EXERCISE DETAILS: Transcribe every entry word for word. Skip the pictures.

Revision tracking records:
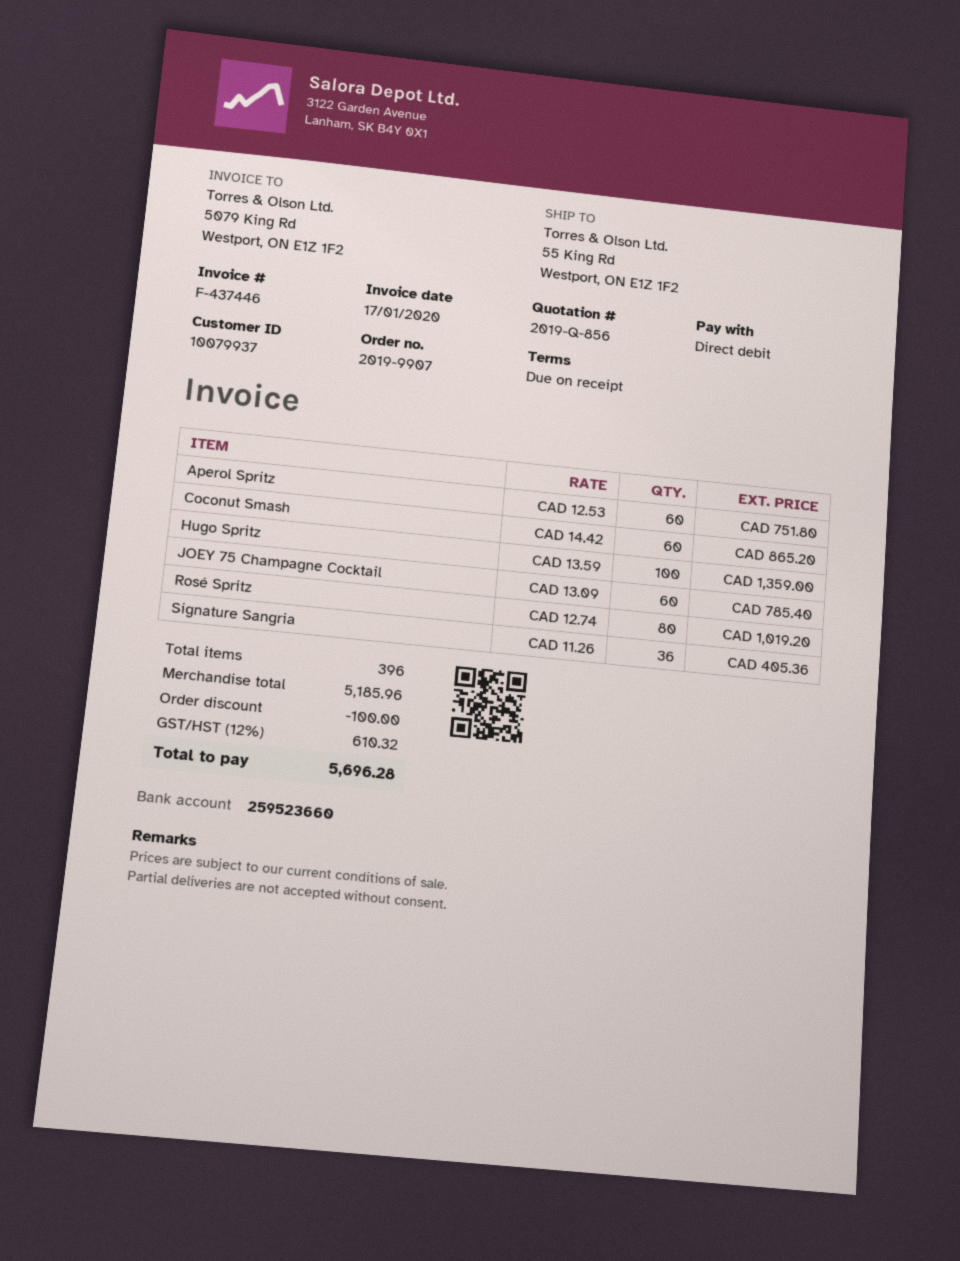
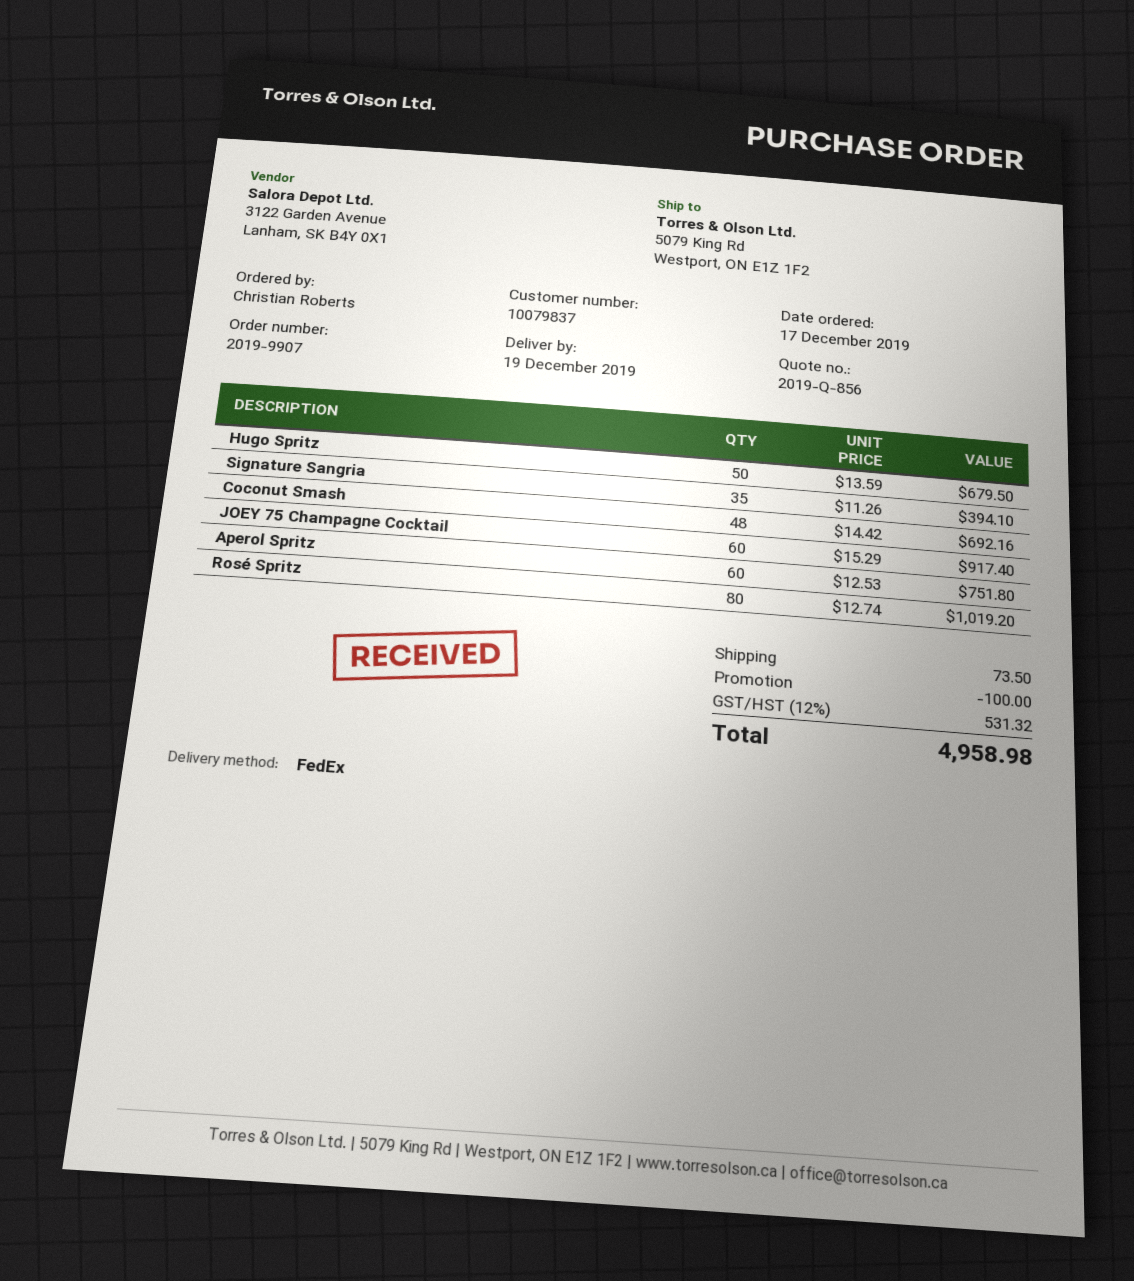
customer number: 10079937 -> 10079837
ship to: 55 King Rd, Westport, ON E1Z 1F2 -> 5079 King Rd, Westport, ON E1Z 1F2
Coconut Smash: 60 x 14.42 = 865.20 -> 48 x 14.42 = 692.16
Hugo Spritz: 100 x 13.59 = 1359.00 -> 50 x 13.59 = 679.50
JOEY 75 Champagne Cocktail: 60 x 13.09 = 785.40 -> 60 x 15.29 = 917.40
Signature Sangria: 36 x 11.26 = 405.36 -> 35 x 11.26 = 394.10
shipping: none -> 73.50
tax: 12% = 610.32 -> 12% = 531.32
total: 5696.28 -> 4958.98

TASK OUTPUT:
customer number: 10079937 -> 10079837
ship to: 55 King Rd, Westport, ON E1Z 1F2 -> 5079 King Rd, Westport, ON E1Z 1F2
Coconut Smash: 60 x 14.42 = 865.20 -> 48 x 14.42 = 692.16
Hugo Spritz: 100 x 13.59 = 1359.00 -> 50 x 13.59 = 679.50
JOEY 75 Champagne Cocktail: 60 x 13.09 = 785.40 -> 60 x 15.29 = 917.40
Signature Sangria: 36 x 11.26 = 405.36 -> 35 x 11.26 = 394.10
shipping: none -> 73.50
tax: 12% = 610.32 -> 12% = 531.32
total: 5696.28 -> 4958.98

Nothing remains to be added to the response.